When federal operations return to normal, the joint Department of Homeland Security (DHS)-industry Cyber Supply Chain Task Force will initiate work to reduce cyber risks in the technology and communications supply chain. The Task Force is expected to develop strategies to address supply chain risks from attacks affecting government contractors, suppliers and all levels of government this year. This issue has continued to gain traction with lawmakers who have concerns about foreign technology used in everything from 5G technology to public transit railcars. The Department of Defense (DoD) is also making improvements to supply chain security under its new strategy, dubbed Deliver Uncompromised. The strategy, announced with the goal of protecting the department’s $100 billion supply chain, will add security assessments to the department’s weapons contracts. Developing guidance and recommendations that align with modern, agile IT development methods is one of the key challenges these efforts will face. Ideally, we are looking to increase security while allowing for continued innovation and digital transformation.
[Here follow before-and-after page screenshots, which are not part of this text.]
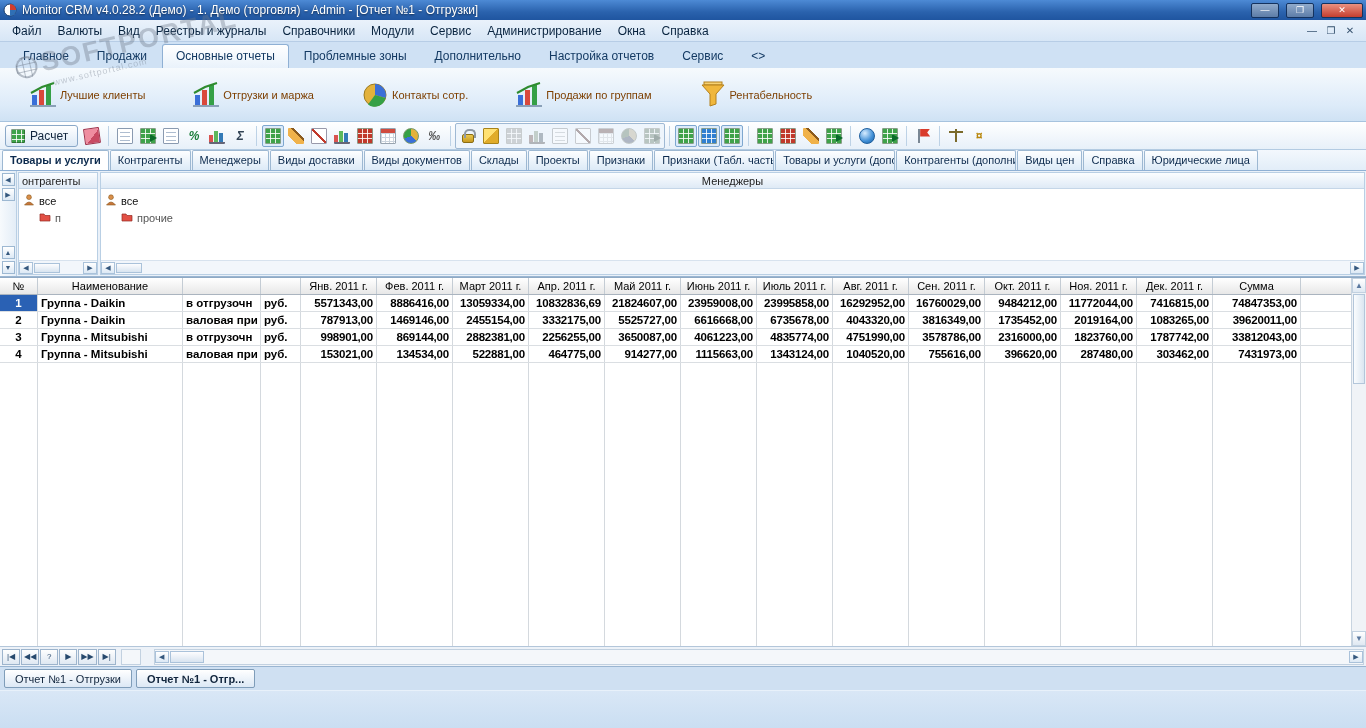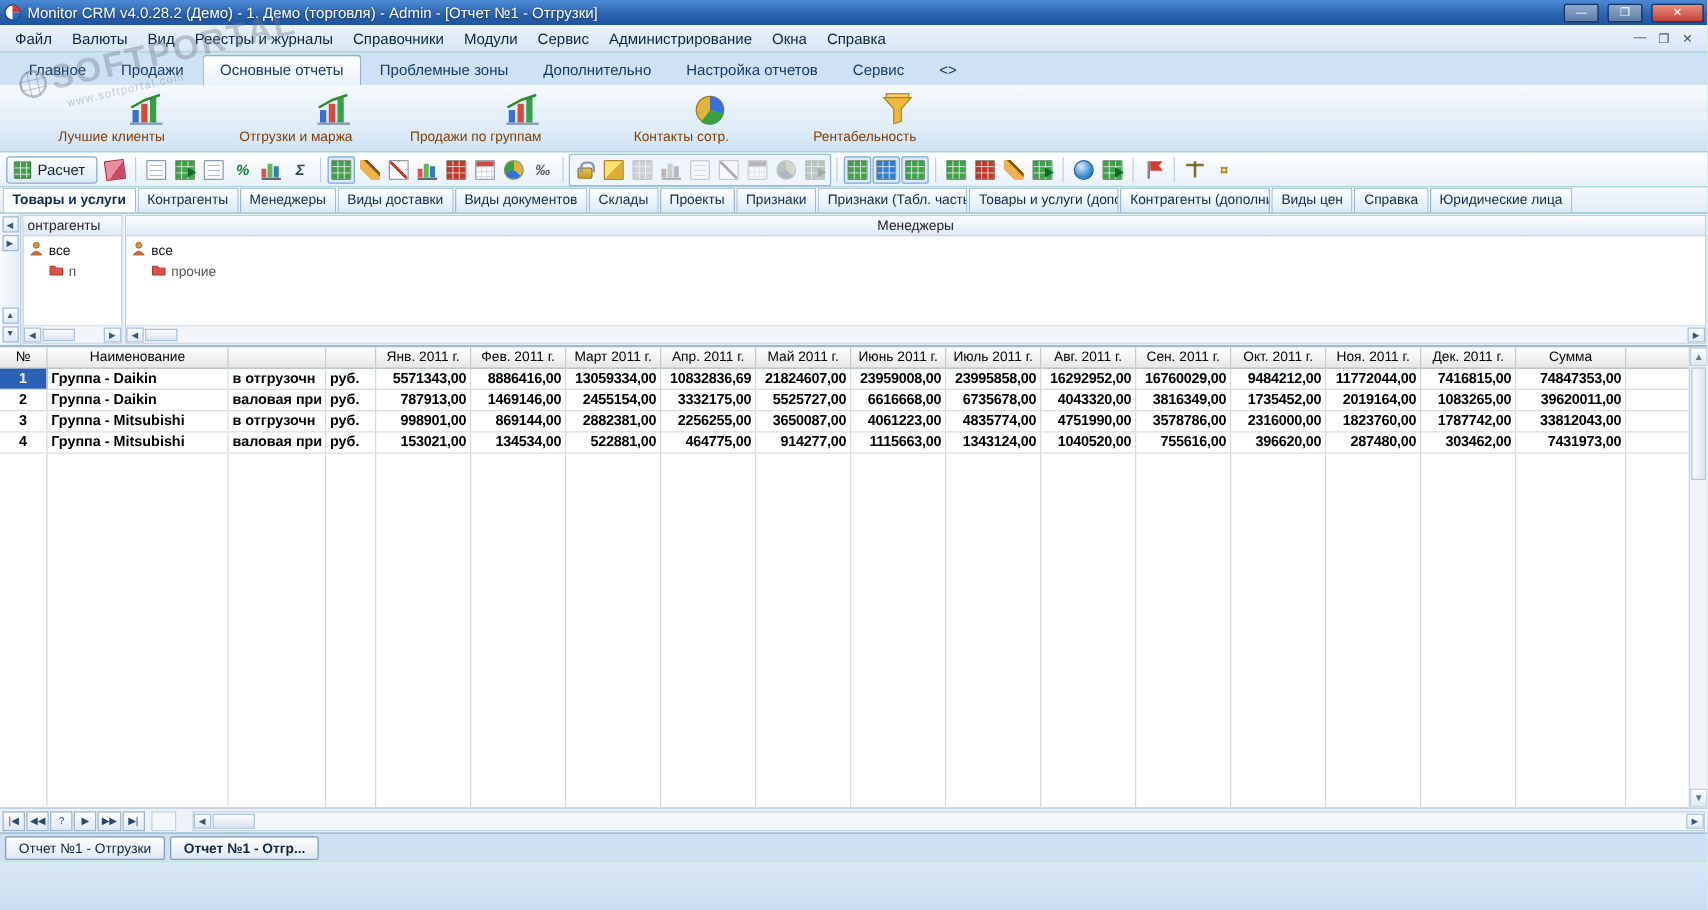--- a/index.html
+++ b/index.html
@@ -27,7 +27,7 @@
 
   
   .ribbon-panel { height: 54px; background: linear-gradient(#f6fafd, #ddebf9 70%, #cfe2f4); border-bottom: 1px solid #a7c3de; display: flex; align-items: center; padding-left: 28px; gap: 46px; }
-  .raction { display: flex; flex-direction: column; align-items: flex-end; gap: 2px; min-width: 104px; font-size: 11px; color: #7d3f00; }
+  .raction { display: flex; align-items: center; gap: 2px; min-width: 104px; font-size: 11px; color: #7d3f00; }
   .ricon svg { display: block; }
 
   

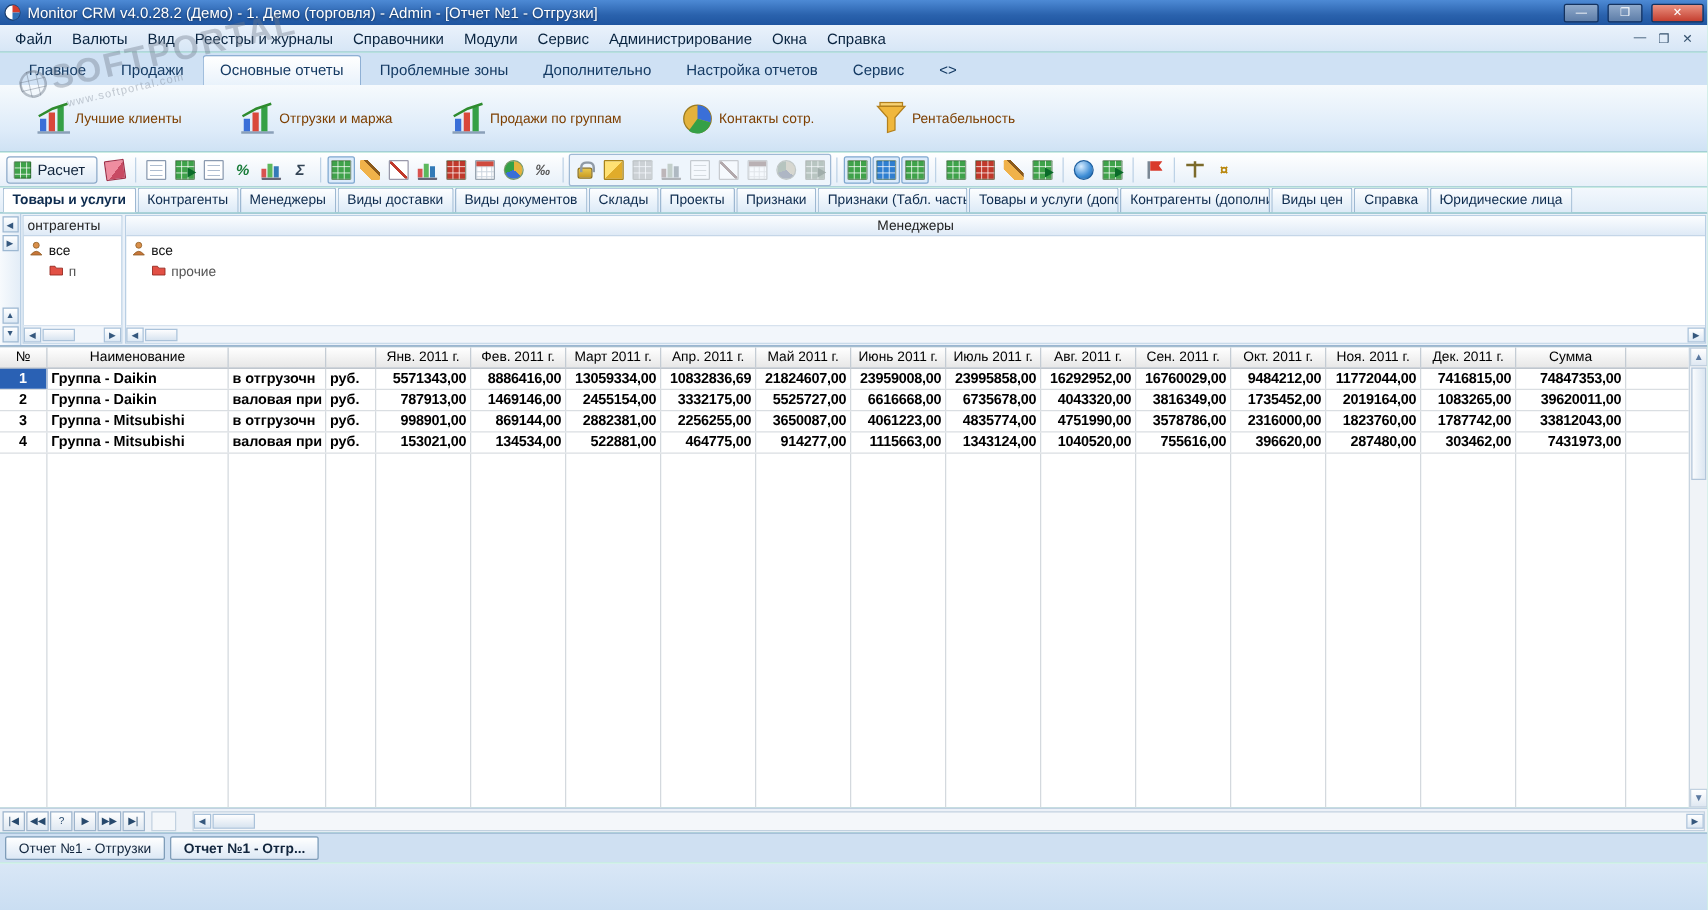--- a/index.html
+++ b/index.html
@@ -211,6 +211,16 @@
       <div class="raction">
         <span class="ricon">
           <svg width="30" height="28" viewBox="0 0 30 28">
+            <circle cx="15" cy="14" r="11" fill="#e3b23c" stroke="#9a7a20"></circle>
+            <path d="M15 14 L15 3 A11 11 0 0 1 25.5 17 Z" fill="#3a6fd8"></path>
+            <path d="M15 14 L25.5 17 A11 11 0 0 1 8 23.5 Z" fill="#35a046"></path>
+          </svg>
+        </span>
+        <span class="rlabel">Контакты сотр.</span>
+      </div>
+      <div class="raction">
+        <span class="ricon">
+          <svg width="30" height="28" viewBox="0 0 30 28">
             <rect x="2" y="24" width="26" height="2" fill="#8aa0b8"></rect>
             <rect x="4" y="14" width="5" height="10" fill="#3a6fd8"></rect>
             <rect x="11" y="9" width="5" height="15" fill="#d9483b"></rect>
@@ -219,16 +229,6 @@
           </svg>
         </span>
         <span class="rlabel">Продажи по группам</span>
-      </div>
-      <div class="raction">
-        <span class="ricon">
-          <svg width="30" height="28" viewBox="0 0 30 28">
-            <circle cx="15" cy="14" r="11" fill="#e3b23c" stroke="#9a7a20"></circle>
-            <path d="M15 14 L15 3 A11 11 0 0 1 25.5 17 Z" fill="#3a6fd8"></path>
-            <path d="M15 14 L25.5 17 A11 11 0 0 1 8 23.5 Z" fill="#35a046"></path>
-          </svg>
-        </span>
-        <span class="rlabel">Контакты сотр.</span>
       </div>
       <div class="raction">
         <span class="ricon">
Congressional support for DHS’ Continuous Diagnostics and Mitigation (CDM) program and future funding should remain a priority. CDM helps federal agencies assess their cyber exposure gaps and have visibility into their expanded attack surface in order to better prioritize and address vulnerabilities. Lawmakers are also expected to focus on botnets, which according to a report by the Council to Secure the Digital Economy (CSDE), will take advantage of the increased use of IoT devices, from smart speakers to tools used by public utilities. Members of Congress are exploring opportunities to introduce legislation to help law enforcement officials counteract cybercriminals who utilize botnets to perpetrate attacks, as well as legislation to improve baseline security measures for government acquisition of IoT devices, applications and networks. Last year’s report to the White House, co-authored by the secretary of Commerce and the secretary of Homeland Security, and the subsequent release of the roadmap this past fall, provide a path forward to implement recommendations to address the risks posed by botnets and enhance the resilience of the internet and communications systems.
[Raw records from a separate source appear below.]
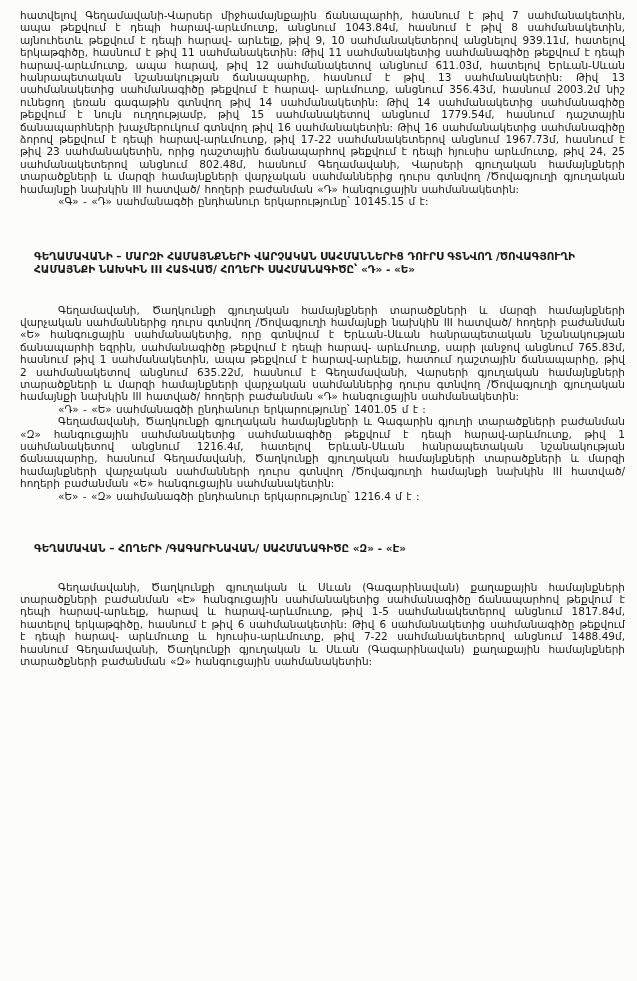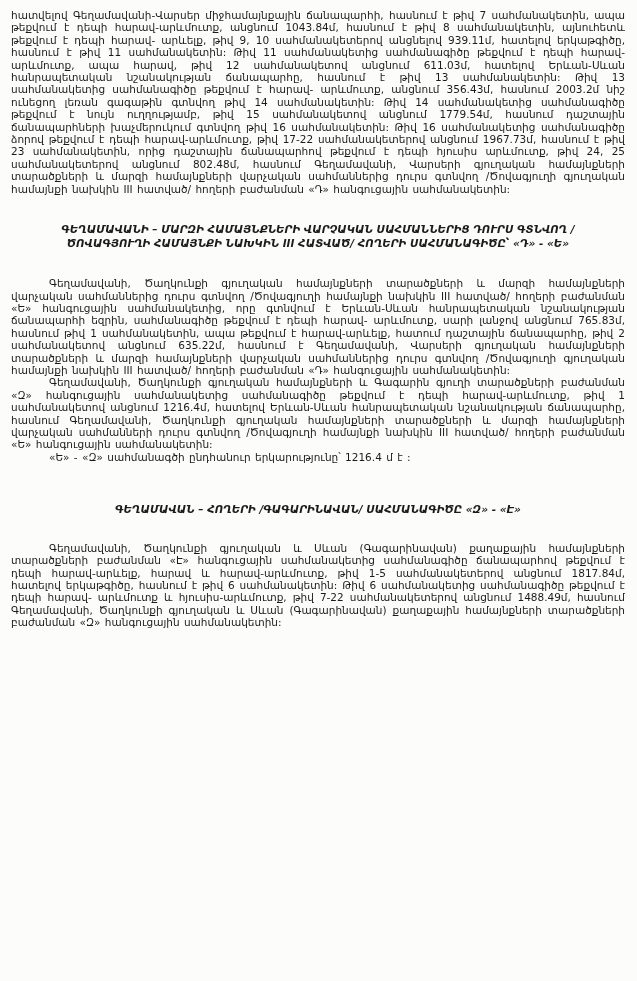--- a/index.html
+++ b/index.html
@@ -18,7 +18,7 @@
     font-size: 10.5px;
     line-height: 12.4px;
     box-sizing: border-box;
-    padding: 9px 12px 0 11px;
+    padding: 9px 12px 0 20px;
     overflow: hidden;
   }
   .para {

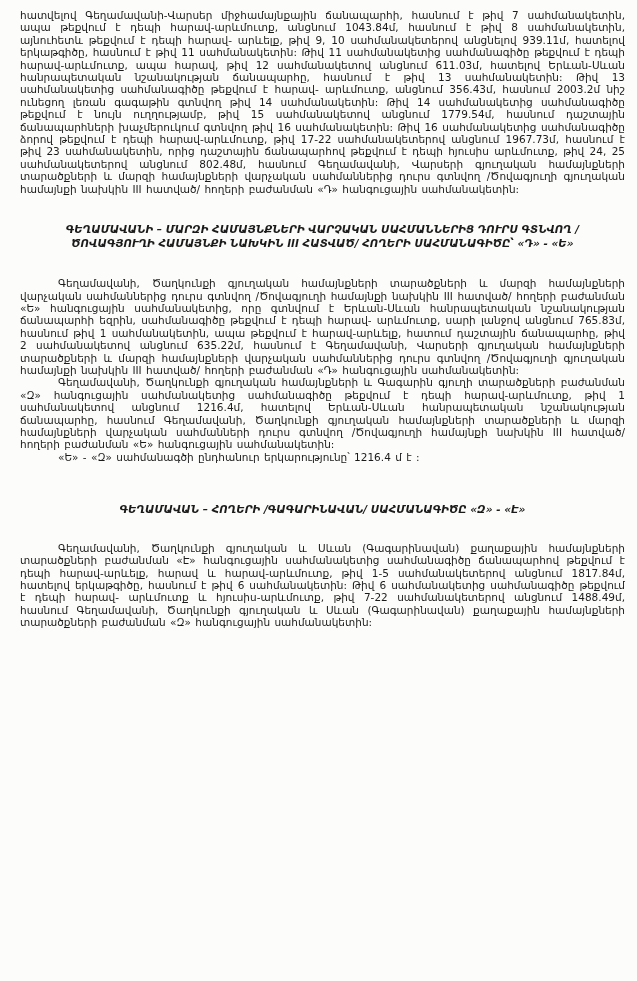--- a/index.html
+++ b/index.html
@@ -55,6 +55,7 @@
 
   <p class="para">հատվելով Գեղամավանի-Վարսեր միջհամայնքային ճանապարհի, հասնում է թիվ 7 սահմանակետին, ապա թեքվում է դեպի հարավ-արևմուտք, անցնում 1043.84մ, հասնում է թիվ 8 սահմանակետին, այնուհետև թեքվում է դեպի հարավ- արևելք, թիվ 9, 10 սահմանակետերով անցնելով 939.11մ, հատելով երկաթգիծը, հասնում է թիվ 11 սահմանակետին: Թիվ 11 սահմանակետից սահմանագիծը թեքվում է դեպի հարավ-արևմուտք, ապա հարավ, թիվ 12 սահմանակետով անցնում 611.03մ, հատելով Երևան-Սևան հանրապետական նշանակության ճանապարհը, հասնում է թիվ 13 սահմանակետին: Թիվ 13 սահմանակետից սահմանագիծը թեքվում է հարավ- արևմուտք, անցնում 356.43մ, հասնում 2003.2մ նիշ ունեցող լեռան գագաթին գտնվող թիվ 14 սահմանակետին: Թիվ 14 սահմանակետից սահմանագիծը թեքվում է նույն ուղղությամբ, թիվ 15 սահմանակետով անցնում 1779.54մ, հասնում դաշտային ճանապարհների խաչմերուկում գտնվող թիվ 16 սահմանակետին: Թիվ 16 սահմանակետից սահմանագիծը ձորով թեքվում է դեպի հարավ-արևմուտք, թիվ 17-22 սահմանակետերով անցնում 1967.73մ, հասնում է թիվ 23 սահմանակետին, որից դաշտային ճանապարհով թեքվում է դեպի հյուսիս արևմուտք, թիվ 24, 25 սահմանակետերով անցնում 802.48մ, հասնում Գեղամավանի, Վարսերի գյուղական համայնքների տարածքների և մարզի համայնքների վարչական սահմաններից դուրս գտնվող /Ծովագյուղի գյուղական համայնքի նախկին III հատված/ հողերի բաժանման «Դ» հանգուցային սահմանակետին:</p>
 
+  <p class="length-line">«Գ» - «Դ» սահմանագծի ընդհանուր երկարությունը՝ 10145.15 մ է:</p>
 
   <h2 class="heading">ԳԵՂԱՄԱՎԱՆԻ – ՄԱՐԶԻ ՀԱՄԱՅՆՔՆԵՐԻ ՎԱՐՉԱԿԱՆ ՍԱՀՄԱՆՆԵՐԻՑ ԴՈՒՐՍ ԳՏՆՎՈՂ /ԾՈՎԱԳՅՈՒՂԻ ՀԱՄԱՅՆՔԻ ՆԱԽԿԻՆ III ՀԱՏՎԱԾ/ ՀՈՂԵՐԻ ՍԱՀՄԱՆԱԳԻԾԸ՝ «Դ» - «Ե»</h2>
 

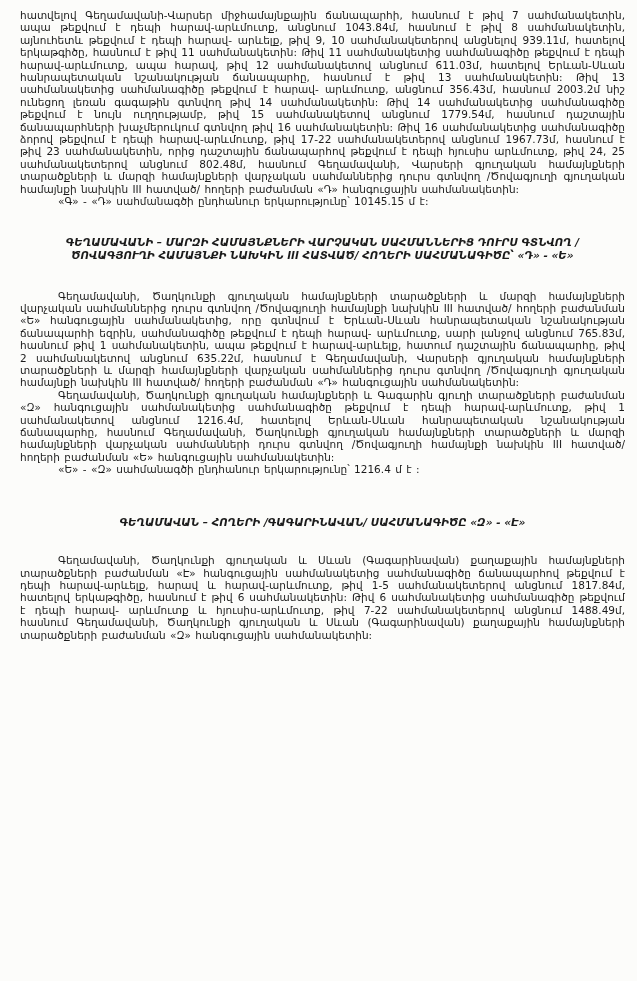--- a/index.html
+++ b/index.html
@@ -36,12 +36,10 @@
     word-spacing: 1px;
   }
   .heading {
-    margin: 28px 14px 27px 14px;
+    margin: 42px 14px 27px 14px;
     font-size: 10.5px;
     font-weight: bold;
-    text-align: center;
     line-height: 13.5px;
-    font-style: italic;
   }
   .heading.single {
     margin-top: 40px;

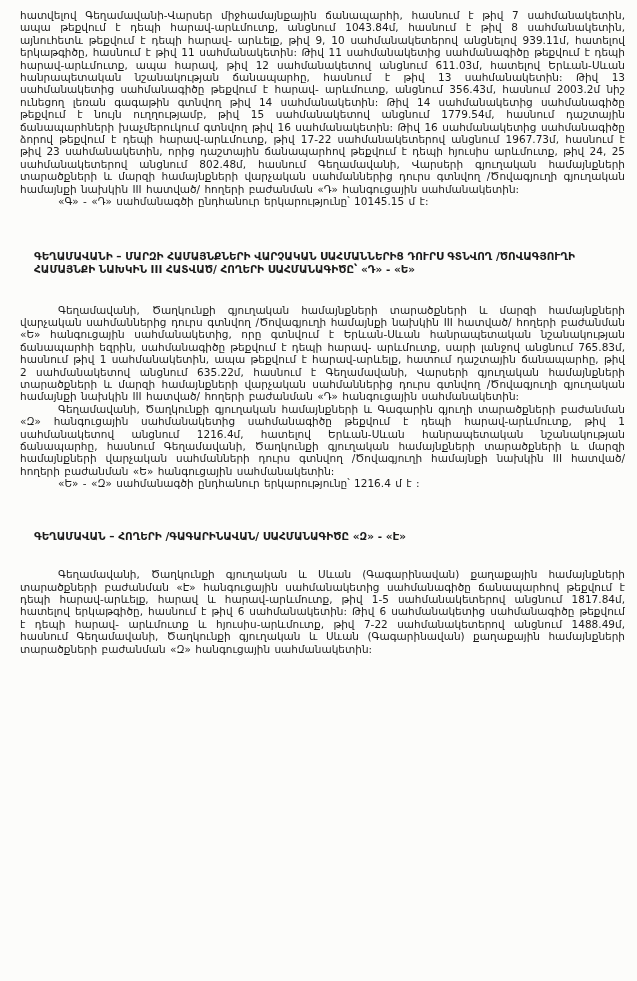--- a/index.html
+++ b/index.html
@@ -59,6 +59,7 @@
 
   <p class="para indent">Գեղամավանի, Ծաղկունքի գյուղական համայնքների տարածքների և մարզի համայնքների վարչական սահմաններից դուրս գտնվող /Ծովագյուղի համայնքի նախկին III հատված/ հողերի բաժանման «Ե» հանգուցային սահմանակետից, որը գտնվում է Երևան-Սևան հանրապետական նշանակության ճանապարհի եզրին, սահմանագիծը թեքվում է դեպի հարավ- արևմուտք, սարի լանջով անցնում 765.83մ, հասնում թիվ 1 սահմանակետին, ապա թեքվում է հարավ-արևելք, հատում դաշտային ճանապարհը, թիվ 2 սահմանակետով անցնում 635.22մ, հասնում է Գեղամավանի, Վարսերի գյուղական համայնքների տարածքների և մարզի համայնքների վարչական սահմաններից դուրս գտնվող /Ծովագյուղի գյուղական համայնքի նախկին III հատված/ հողերի բաժանման «Դ» հանգուցային սահմանակետին:</p>
 
+  <p class="length-line">«Դ» - «Ե» սահմանագծի ընդհանուր երկարությունը՝ 1401.05 մ է :</p>
 
 
   <p class="para indent">Գեղամավանի, Ծաղկունքի գյուղական համայնքների և Գագարին գյուղի տարածքների բաժանման «Զ» հանգուցային սահմանակետից սահմանագիծը թեքվում է դեպի հարավ-արևմուտք, թիվ 1 սահմանակետով անցնում 1216.4մ, հատելով Երևան-Սևան հանրապետական նշանակության ճանապարհը, հասնում Գեղամավանի, Ծաղկունքի գյուղական համայնքների տարածքների և մարզի համայնքների վարչական սահմանների դուրս գտնվող /Ծովագյուղի համայնքի նախկին III հատված/ հողերի բաժանման «Ե» հանգուցային սահմանակետին:</p>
Lastly, while the immediate concern of the 2018 midterm election security has passed, the 2020 presidential campaign is already underway. We must act now to ensure that resources are available to states and localities to combat attacks on election infrastructure. Congress’s first order of business was fitting, with the introduction of H.R.1. This legislation seeks to prioritize election security efforts and reduce vulnerabilities through grants to states and municipalities that will help upgrade aging election equipment and develop incident reporting requirements for equipment vendors.
Cybersecurity threats aren’t going anywhere in 2019. The modern attack surface has expanded; our critical infrastructure, elections, IoT, and personal devices are under attack from adversaries. DHS, DoD and Congress are all working to limit the impact of such attacks. These are just some of the many cyber priorities we can expect in Washington as the year progresses and agencies return to normal operations.